We had a man from Newcastle in custody once, we had to get another Northerner to translate for us. I could not understand anything he said, but some people said they could get some meaning. It was worse than this:
I remember the times when I didn't understand any English. It sounded like a torrent of weird noises, with almost no separate words discernible, like birds chirping, which amazingly had some meaning for those initiated who could understand it, because they listened to that chirping very carefully and expressed different emotions from time to time. I envied them very much. Incredibly I began to understand native English speakers only when began watching (the now-blocked in my country) YouTube: at the moment I studied English for almost 20 years but all these years were almost useless for unders... [More]
Yeah, the burr's a bit thick! I was watching a show called Connections, narrated by a chap named James Burke. I understood him perfectly, but my sister's husband from California couldn't.
If your read classical English literature (Charles Dickens, Arthur Conan Doyle) you find lower-class characters' lines like this quite often, spelled literally as "vot 'us 'ut all a'boot" ?

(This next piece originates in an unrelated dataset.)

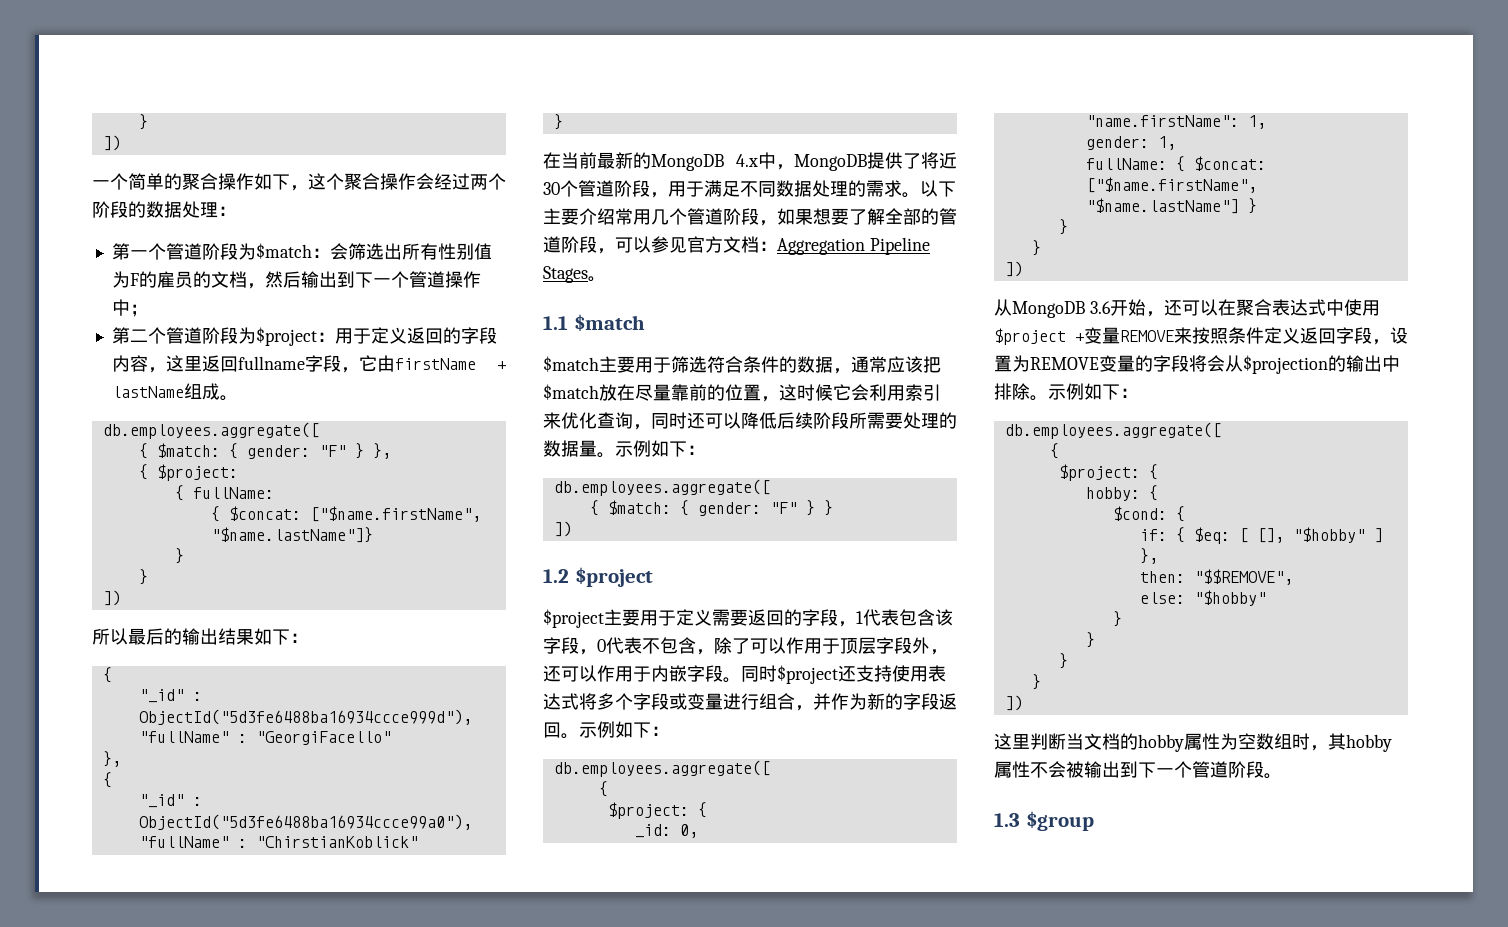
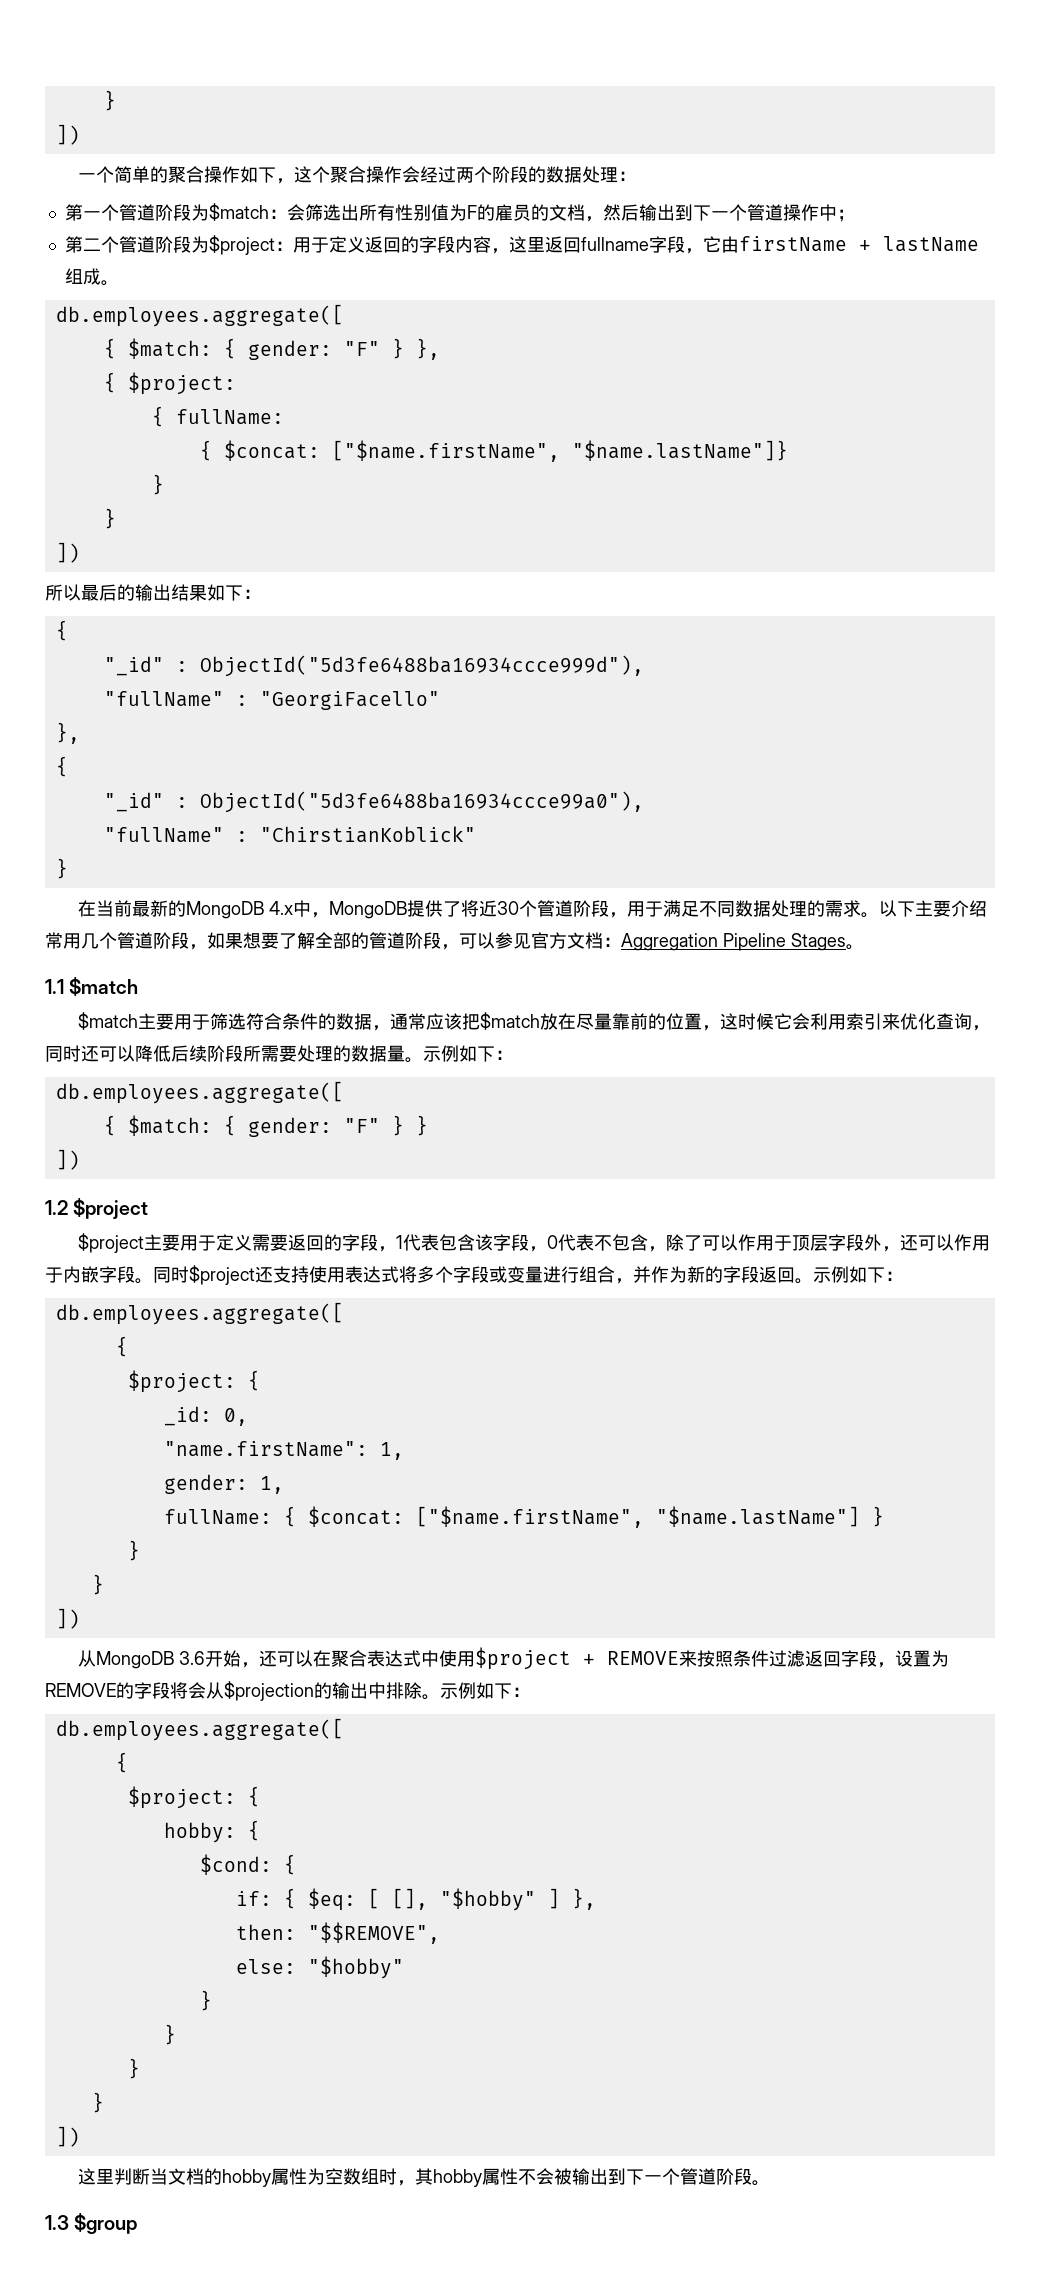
[1084,327,1120,344] 变量 -> (596, 1659) none
[1264,327,1300,344] 定义 -> [769,1650,806,1667] 过滤
[1099,355,1135,372] 变量 -> (116, 1690) none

Yes, Rudyard Kipling wrote poetry in the vernacular, like that. Danny Deever By Rudyard Kipling ‘What are the bugles blowin’ for?' said Files-on-Parade. ‘To turn you out, to turn you out,’ the Colour-Sergeant said. ‘What makes you look so white, so white?’ said Files-on-Parade. ‘I’m dreadin’ what I’ve got to watch,’ the Colour-Sergeant said. For they’re hangin’ Danny Deever, you can hear the Dead March play, The Regiment’s in ’ollow square—they’re hangin’ him to-day; They’ve taken of his buttons off an’ cut h... [More]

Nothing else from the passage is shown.